Imprevisto de segunda

postado em 06/12/2019 04:07
No ano passado, estava na descida da pista do Eixo Monumental, na altura da Rodoviária, rumo à Esplanada dos Ministérios, quando o carro rateou, engasgou, emitiu um barulho estranho e ameaçou parar. Imagine se ele efetivamente parasse? Aos trancos e barrancos, a minha esposa conseguiu estacionar o veículo em frente à Catedral Metropolitana.

Esse foi apenas o primeiro capítulo do sufoco. Acionei o seguro... Isso é um modo de dizer, mas essa operação não é tão simples quanto enunciar a frase.
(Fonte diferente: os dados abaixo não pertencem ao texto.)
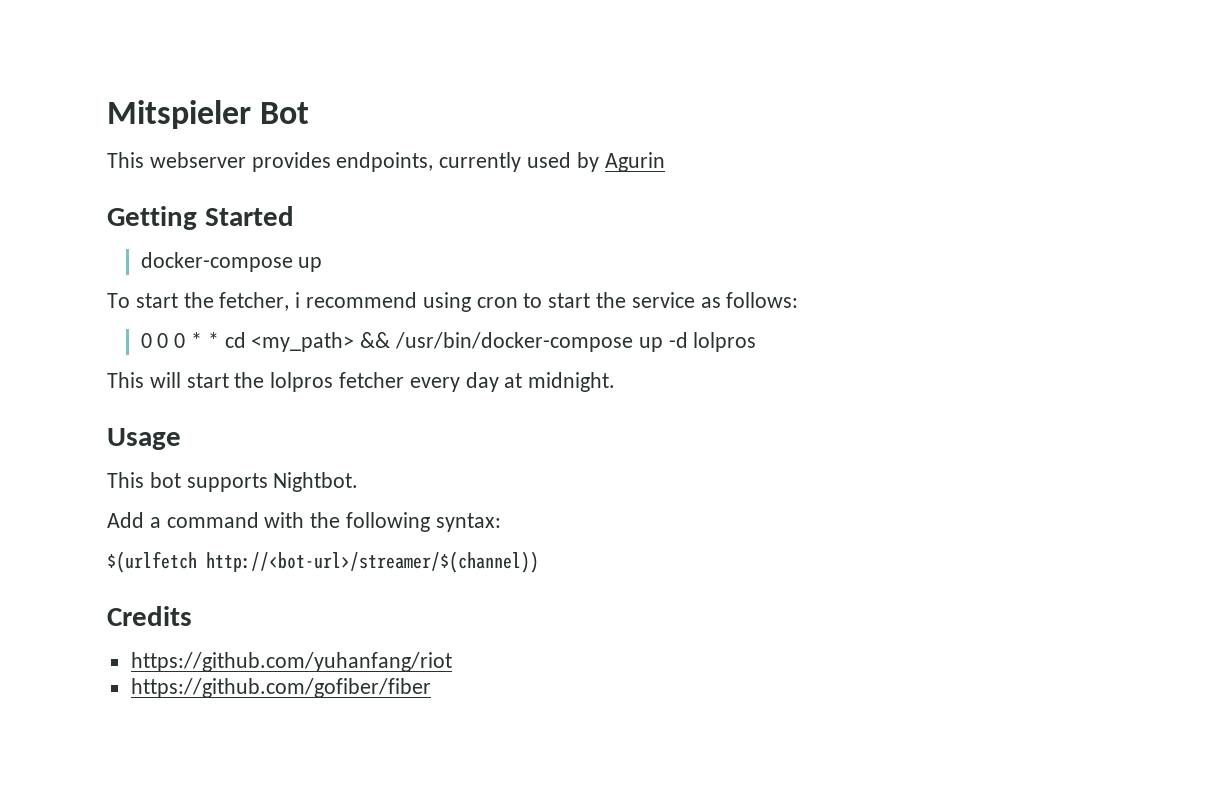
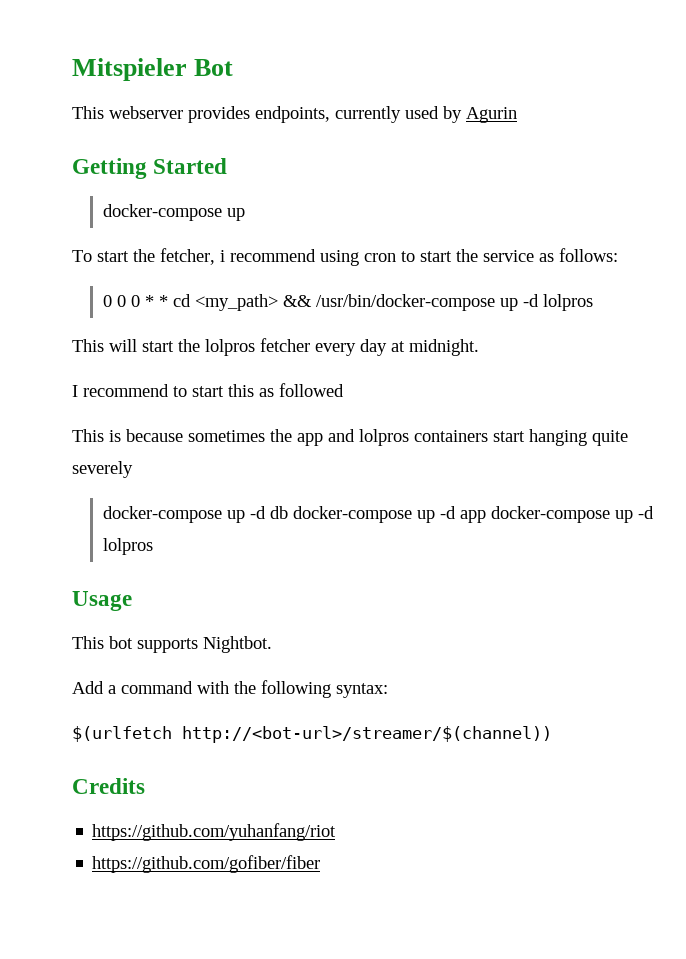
(616, 382) none -> [72,383,344,397] [72,429,628,446] [72,461,133,478] [102,506,654,523] [102,538,153,555] // I recommend to start this as followed // This is because sometimes the app and lolpros containers start hanging quite severely // docker-compose up -d db docker-compose up -d app docker-compose up -d lolpros

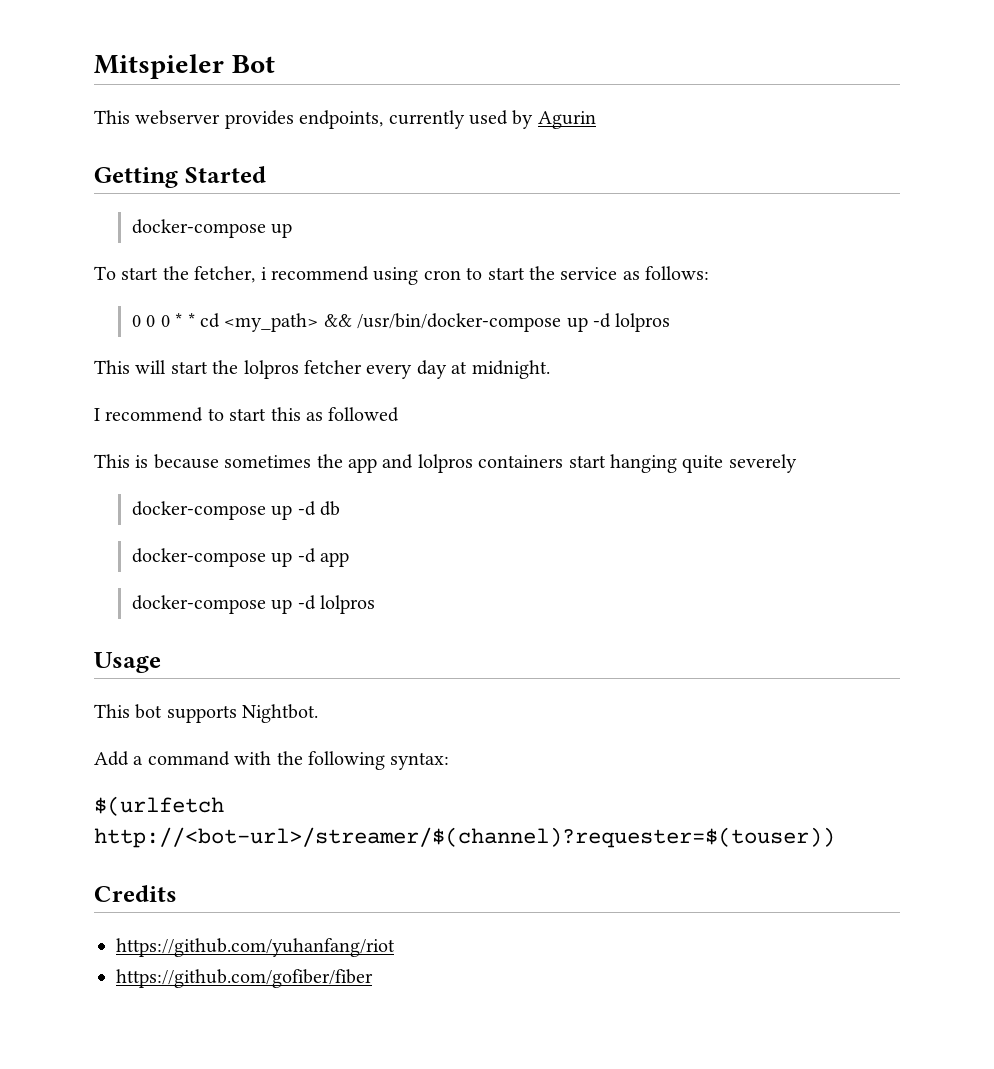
(288, 512) none -> (341, 508) //
(486, 516) none -> (350, 559) //
[182,726,552,743] http://<bot-url>/streamer/$(channel)) -> [94,827,835,848] http://<bot-url>/streamer/$(channel)?requester=$(touser))

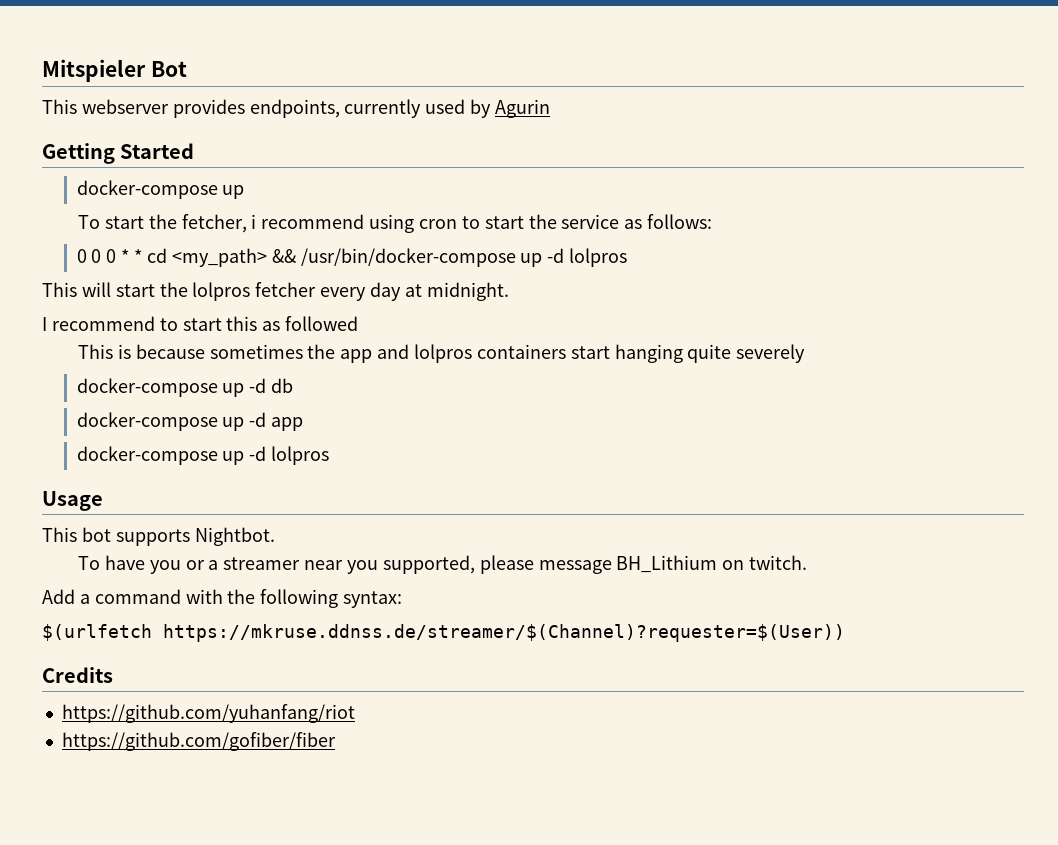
(319, 713) none -> [78,555,808,574] // To have you or a streamer near you supported, please message BH_Lithium on twitch.
[94,827,835,848] http://<bot-url>/streamer/$(channel)?requester=$(touser)) -> [163,624,845,642] https://mkruse.ddnss.de/streamer/$(Channel)?requester=$(User))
Quer dizer, para acionar o serviço, é preciso passar por não sei quantas secretárias eletrônicas gentilíssimas até chegar à consultora, que te faz muitas perguntas, pede para esperar e avisa que o guincho vai chegar daqui a uns 40 minutos.

Só que passaram uma hora e mais de 30 minutos. Liguei novamente, irritado. Nova via-crúcis eletrônica até conseguir falar com outra consultora, que pediu mil desculpas. É que as seguradoras trabalham com terceirizados e nem sempre isso reverte em bons serviços para os clientes.

Certa vez, solicitei atendimento a uma famosa empresa de telefonia, e o cioso funcionário designado me perguntou: ;O senhor tem uma escada aí para me emprestar?; Bem, para resumir a história, chamei o guincho às 8h30, e ele só chegou depois das 23h, com mais desculpas derramadas e esfarrapadas das atendentes.

Em face de todos esses acontecimentos, resolvi comprar um carrinho melhor e de uma marca mais confiável. Quase tinha pesadelo de imaginar o veículo anterior dando pau na Ponte JK na hora do rush. Pois bem, estacionamos o novo carro na 415. Quando voltamos, nada de ele ligar. A chave não conectava nenhum comando. Respirei fundo, preparei-me, sabia que ia me aborrecer.

Alguns filósofos dizem que já estamos vivendo em um mundo pós-humano. E, sinceramente, às vezes, passo dias, semanas e meses sem avistar um ser humano, como diria o nosso profeta do óbvio, Nelson Rodrigues.

Mas, felizmente, para mim, eu estava completamente errado. Liguei para o chaveiro e apareceu por lá um rapaz simpático que fez os testes rapidamente e descartou problema na chave. Devia ser bateria. Não quis cobrar nada. Liguei para a loja e, enquanto esperava, José Carlos, o vigia, apareceu e trouxe um banquinho para eu me sentar. Ele avisou à Joana, dona do carro estacionado ao lado, que desceu e perguntou se queria que tirasse o carro dela para facilitar o socorro.

Nesse ínterim, chegou o Jeremias da bateria, bem-humorado, com um boné da BMW, a moto com logo do Bradesco e macacão com logos da Heliar de um lado e da Moura de outro: ;Está bem de patrocínio, Jeremias;, disse a ele.

Logo, identificou a data da instalação, trocou a bateria, e o carro voltou a funcionar. Não era Natal; era só uma segunda-feira prosaica. Não quero dar lição de moral, mas fiquei pensando como um pouco de solidariedade, de gentileza e de bom humor mudam tudo. O que era para ser uma saga de aborrecimento se transformou em uma noite agradável, com a sensação de que ainda existem seres verdadeiramente humanos.